2017-12-31 Thread Brian L. Stuart
On Sat, 12/30/17, Andre Wingor  wrote:
> And also ready-made live distributions for launching from USB and
> installing on a desktop with simple copying
> without admins privileges.
 
I haven't thought about anything along those lines with the
hosted versions, but a while back I did start putting together
a bootable live CD running natively.  Graphics were limited
to standard VGA (640x480x16 IIRC) and I ran out of momentum
when messing around with Ethernet drivers on older laptops.

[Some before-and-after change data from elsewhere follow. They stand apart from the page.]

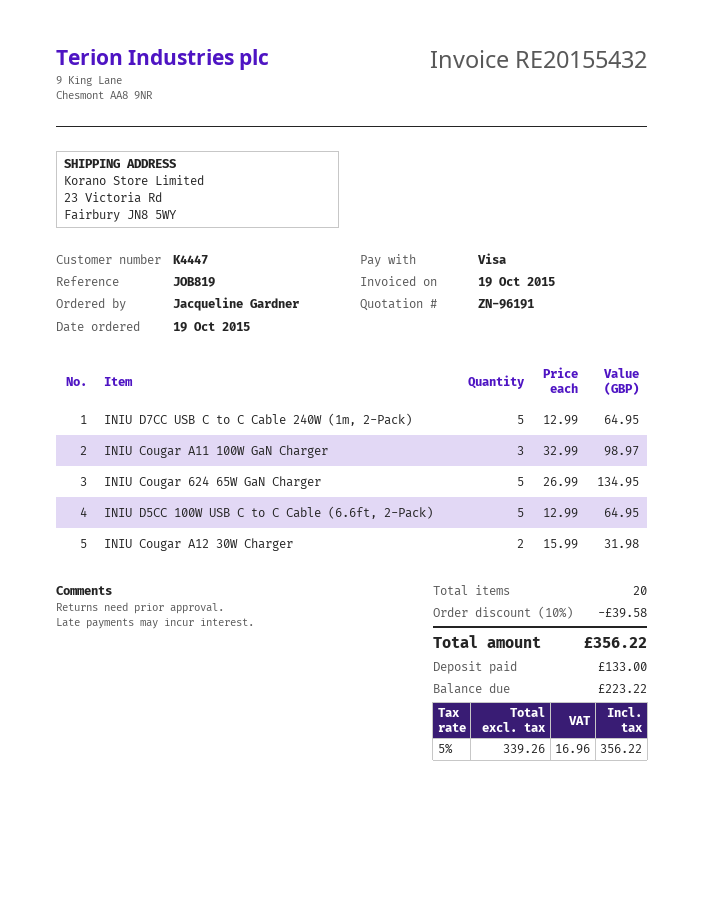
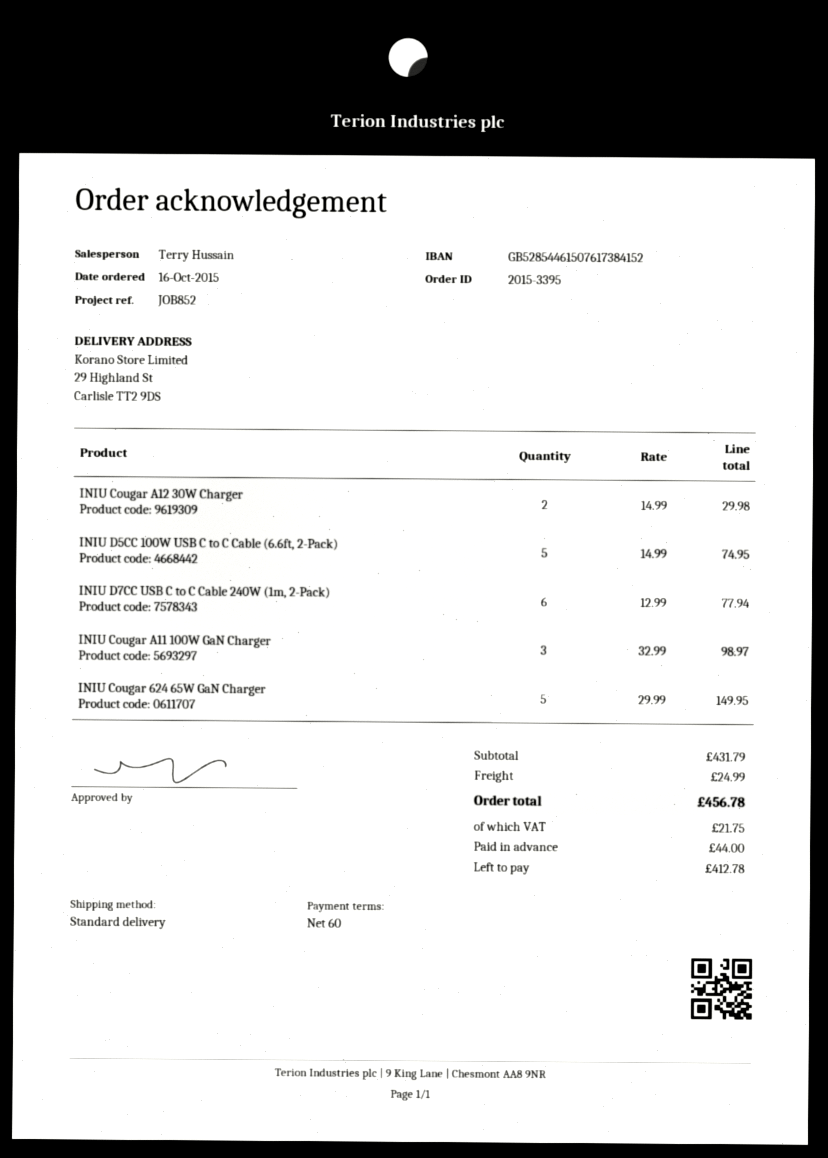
order date: 2015-10-19 -> 2015-10-16
reference: JOB819 -> JOB852
ship to: 23 Victoria Rd, Fairbury JN8 5WY -> 29 Highland St, Carlisle TT2 9DS
INIU D7CC USB C to C Cable 240W (1m, 2-Pack): 5 x 12.99 = 64.95 -> 6 x 12.99 = 77.94
INIU Cougar 624 65W GaN Charger: 5 x 26.99 = 134.95 -> 5 x 29.99 = 149.95
INIU D5CC 100W USB C to C Cable (6.6ft, 2-Pack): 5 x 12.99 = 64.95 -> 5 x 14.99 = 74.95
INIU Cougar A12 30W Charger: 2 x 15.99 = 31.98 -> 2 x 14.99 = 29.98
discount: 10% = 39.58 -> none
shipping: none -> 24.99
tax: 16.96 -> 21.75
total: 356.22 -> 456.78
deposit: 133.00 -> 44.00
balance: 223.22 -> 412.78

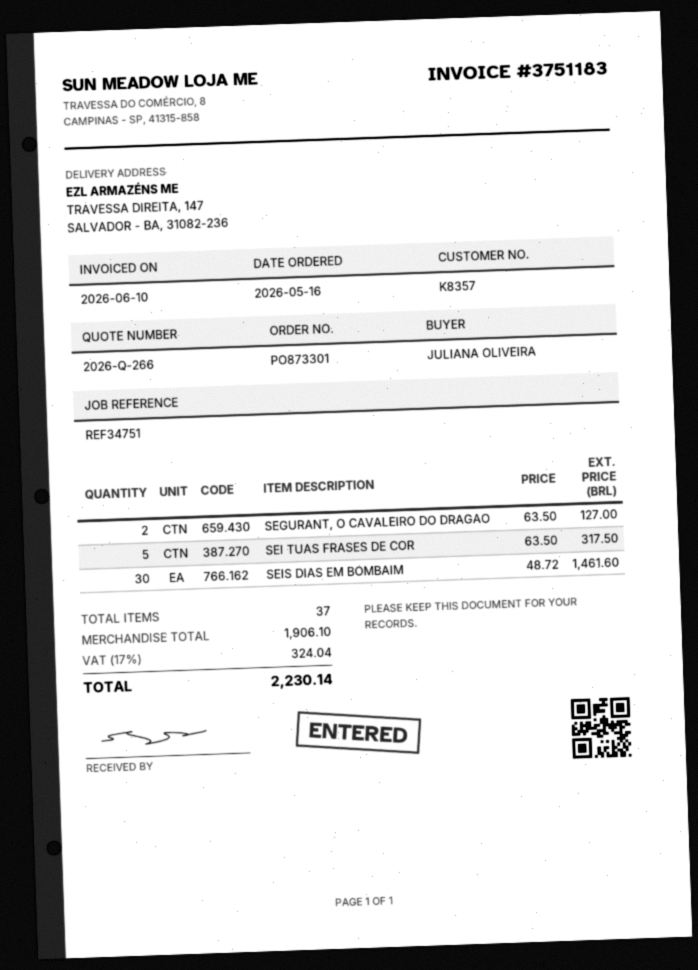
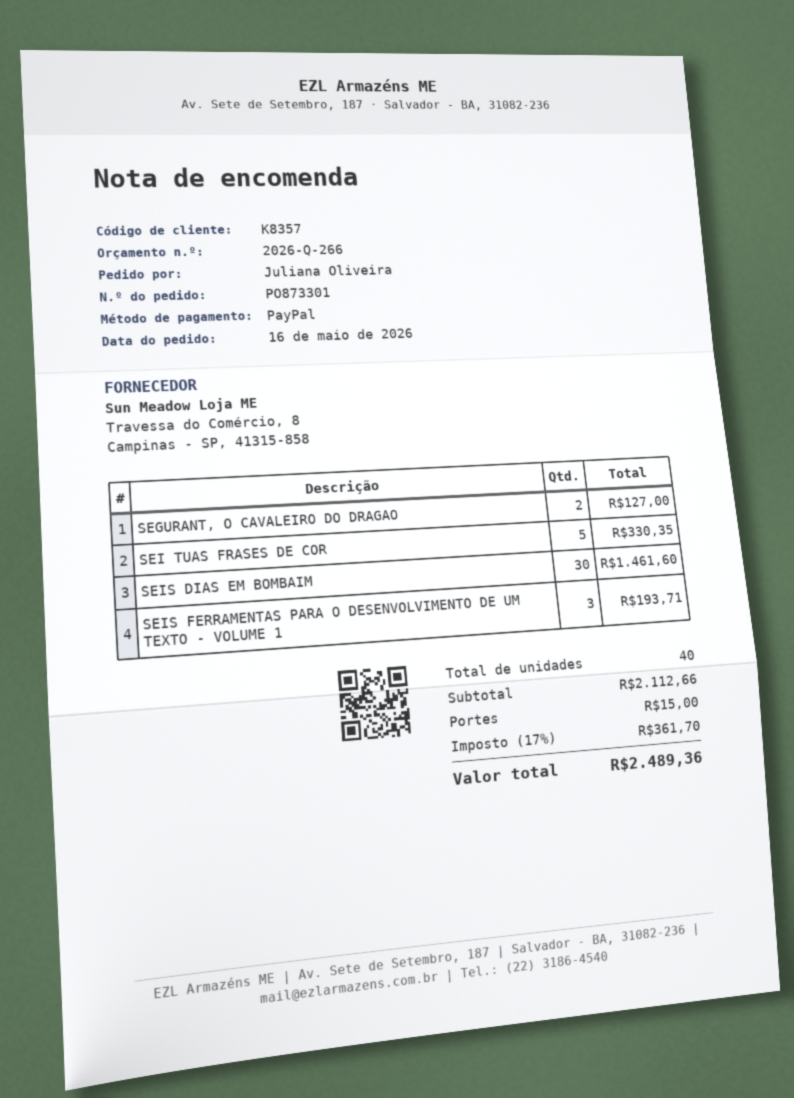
SEI TUAS FRASES DE COR: 5 for 317.50 -> 5 for 330.35
SEIS FERRAMENTAS PARA O DESENVOLVIMENTO DE UM TEXTO - VOLUME 1: none -> 3 for 193.71
total quantity: 37 -> 40
subtotal: 1906.10 -> 2112.66
shipping: none -> 15.00
tax: 17% = 324.04 -> 17% = 361.70
total: 2230.14 -> 2489.36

For a hosted version, as long as you only targeted various
Unices, you could probably have a shell script that figured
out which emu to run based on the output of uname.

BLS



Re: [9fans] Inferno on Plan9

2017-12-30 Thread Andre Wingor
On 12/30/17, Rui Carmo  wrote:
> That reminds me. Weren’t there some Inferno ports for micro controllers,

Until now I did not have a need for this, so I do not know.
But often there is a need for a compact live VM with a ready OS that
must be run on a public terminal. This is a problem. Live USB I can
not load to the terminal, it forbidden. I found only Puppy Linux in
the Virtual Box, but it works very slowly.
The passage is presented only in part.